Cities use federal CDBG funds to provide education and job training programs, to assist small businesses, to provide services for youth, seniors and the disabled, to implement anti-crime programs, and more. Cities distribute their CDBG funds as sub-grants to non-profit organizations. Glendale receives about one million dollars per year in CDBG funds.

Federal law already requires that CDBG grant recipients cannot discriminate on the basis of race, color, national origin, religion, sex or disability in providing services. In addition, under California law, CDBG grant recipients cannot discriminate in employment, on the basis of all these categories plus marital status, age, and sexual orientation.

"This overlap of federal and state law creates different standards for services and employment, which could lead to unfair results," said Matthews. "For example, under current law, an after-school sports program could not refuse to hire a coach because he was gay, but could legally exclude gay youth from participating in the program."

The new protections added last night would ensure that the same non-discrimination protections apply to services as to employment and adds new categories not covered by current law: gender identity, domestic partner status, pregnancy and parenthood, and AIDS/HIV status. Only two other cities, Los Angeles and San Francisco, have extended the non-discrimination requirements for CDBG grants beyond what is required by federal and state law.

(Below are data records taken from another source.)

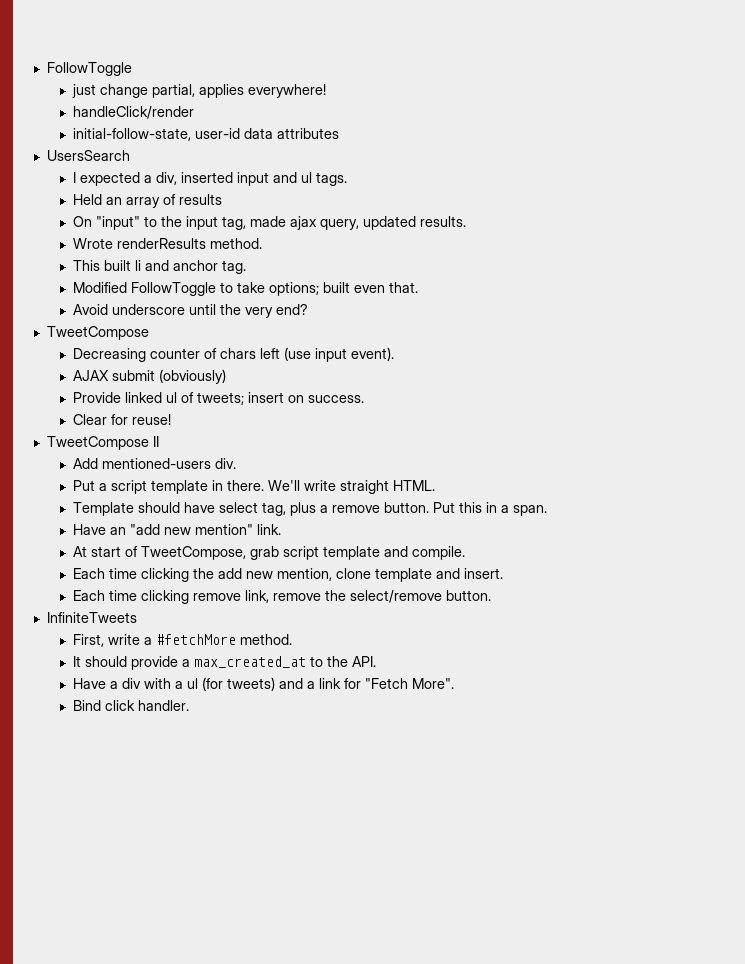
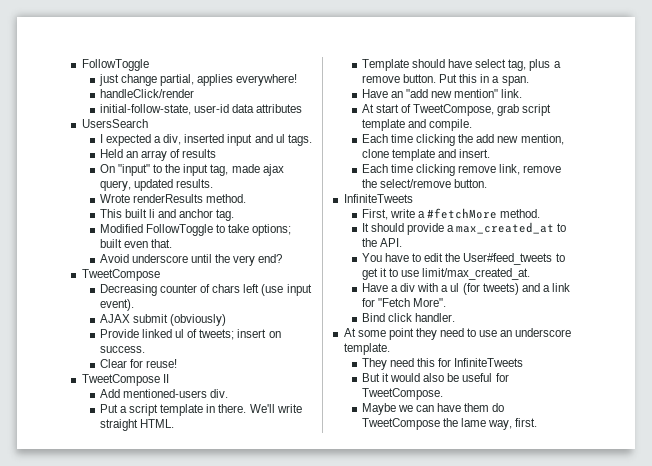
+ You have to edit the User#feed_tweets to get it to use limit/max_created_at.
+ At some point they need to use an underscore template.
+ They need this for InfiniteTweets
+ But it would also be useful for TweetCompose.
+ Maybe we can have them do TweetCompose the lame way, first.

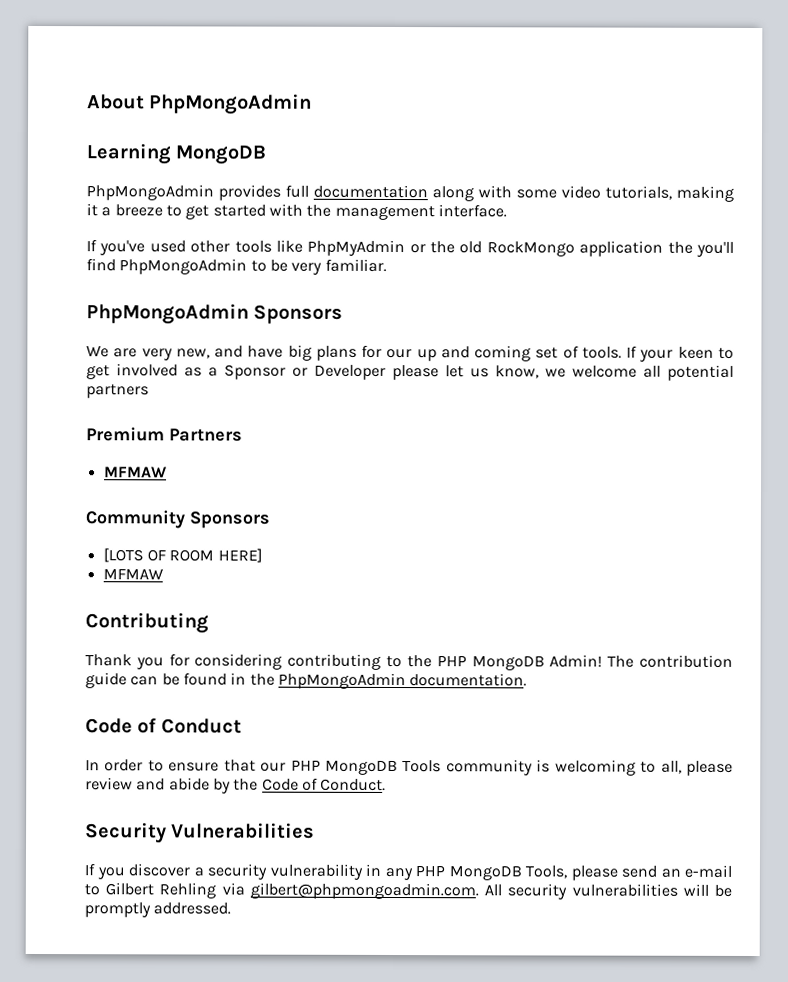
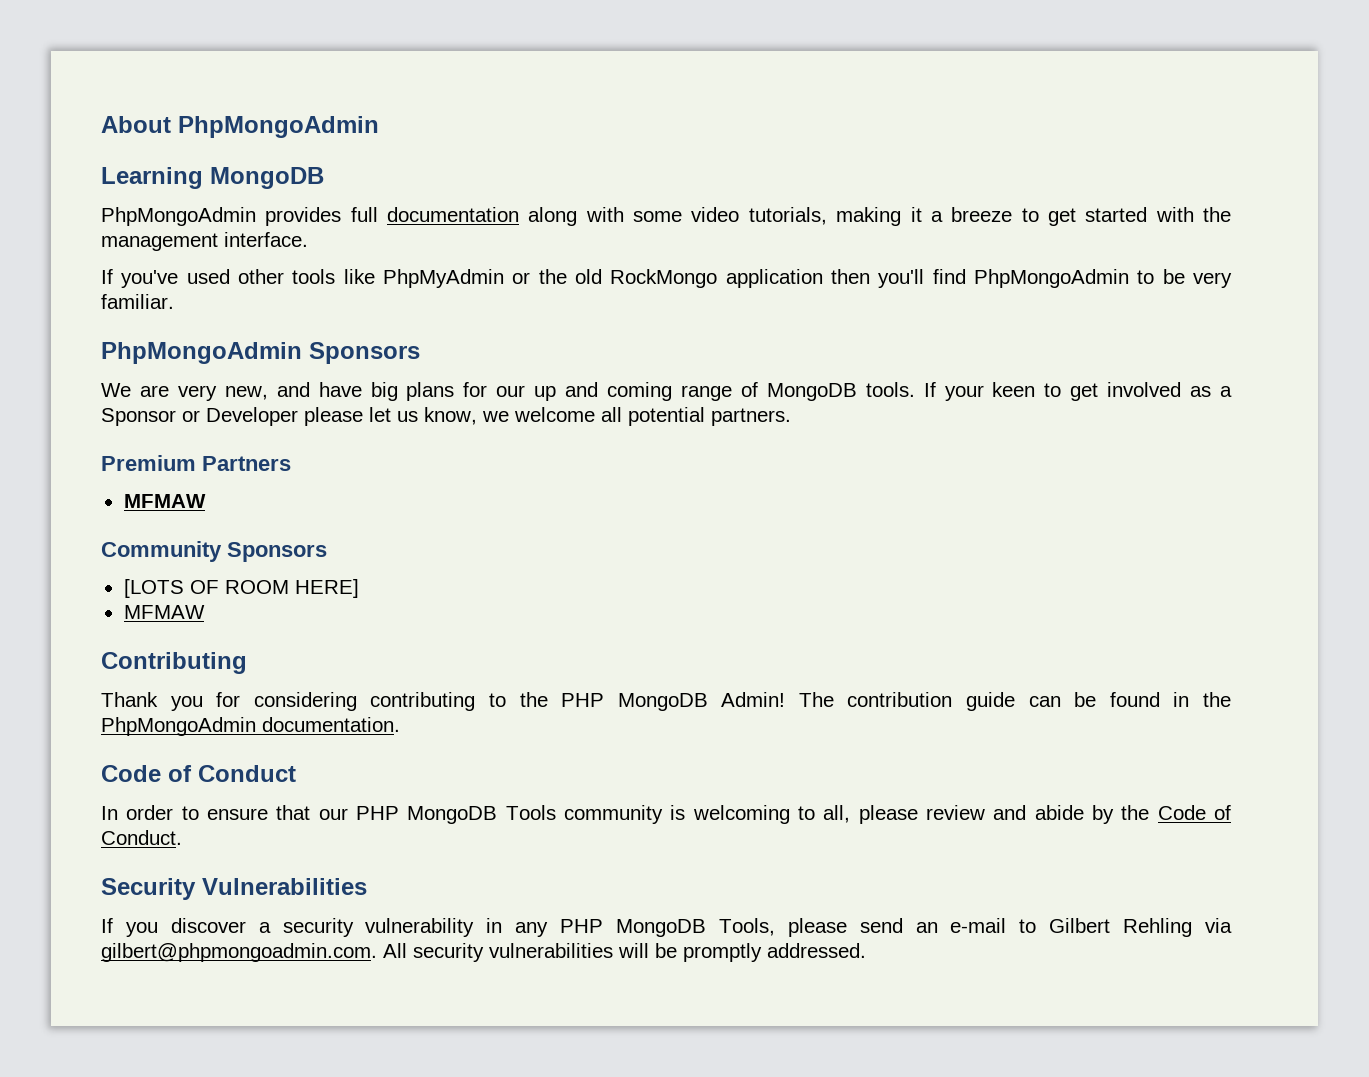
- If you've used other tools like PhpMyAdmin or the old RockMongo application the you'll find PhpMongoAdmin to be very familiar.
+ If you've used other tools like PhpMyAdmin or the old RockMongo application then you'll find PhpMongoAdmin to be very familiar.
- We are very new, and have big plans for our up and coming set of tools.
+ We are very new, and have big plans for our up and coming range of MongoDB tools.
- If your keen to get involved as a Sponsor or Developer please let us know, we welcome all potential partners
+ If your keen to get involved as a Sponsor or Developer please let us know, we welcome all potential partners.

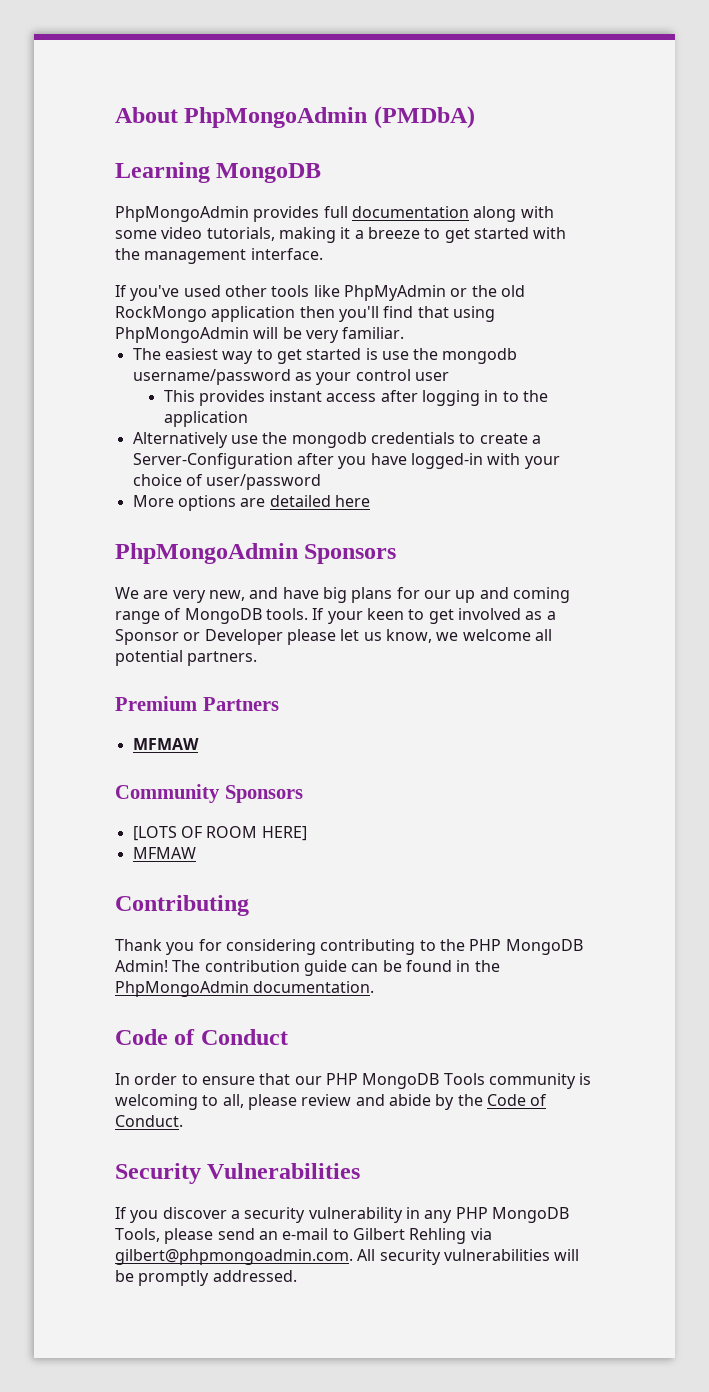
- About PhpMongoAdmin
+ About PhpMongoAdmin (PMDbA)
- If you've used other tools like PhpMyAdmin or the old RockMongo application then you'll find PhpMongoAdmin to be very familiar.
+ If you've used other tools like PhpMyAdmin or the old RockMongo application then you'll find that using PhpMongoAdmin will be very familiar.
+ The easiest way to get started is use the mongodb username/password as your control user
+ This provides instant access after logging in to the application
+ Alternatively use the mongodb credentials to create a Server-Configuration after you have logged-in with your choice of user/password
+ More options are detailed here

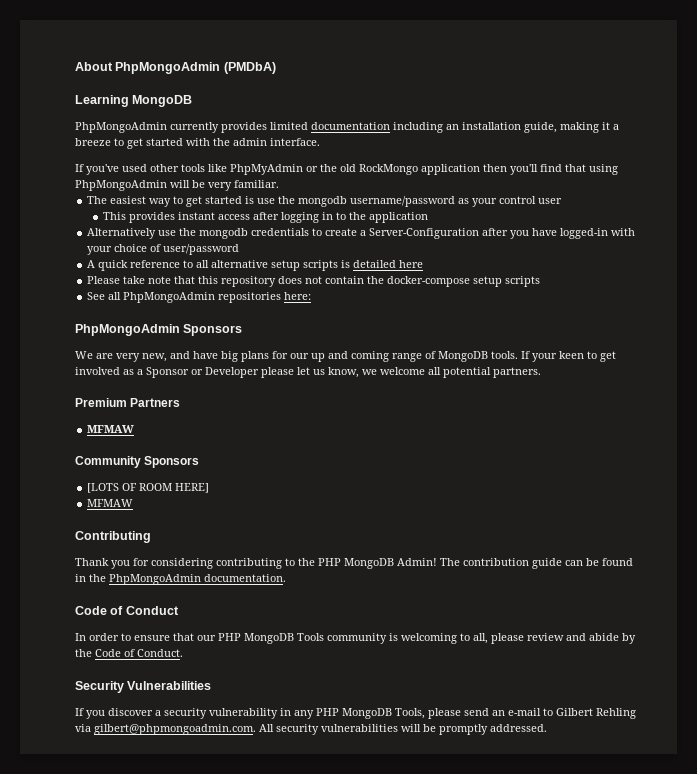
- PhpMongoAdmin provides full documentation along with some video tutorials, making it a breeze to get started with the management interface.
+ PhpMongoAdmin currently provides limited documentation including an installation guide, making it a breeze to get started with the admin interface.
- More options are detailed here
+ A quick reference to all alternative setup scripts is detailed here
+ Please take note that this repository does not contain the docker-compose setup scripts
+ See all PhpMongoAdmin repositories here:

The Glendale Human Relations Coalition drafted the proposed policy last fall. After an initial rejection by the City Council, the League of Women Voters held a community forum to study the issue and presented a report to the City Council on May 8. ACLU staff attorney Martha Matthews advised these community groups, and testified at a May 15 hearing. All three organizations view the new policy'the first non-discrimination ordinance adopted by the city of Glendale--as a major step forward for the city.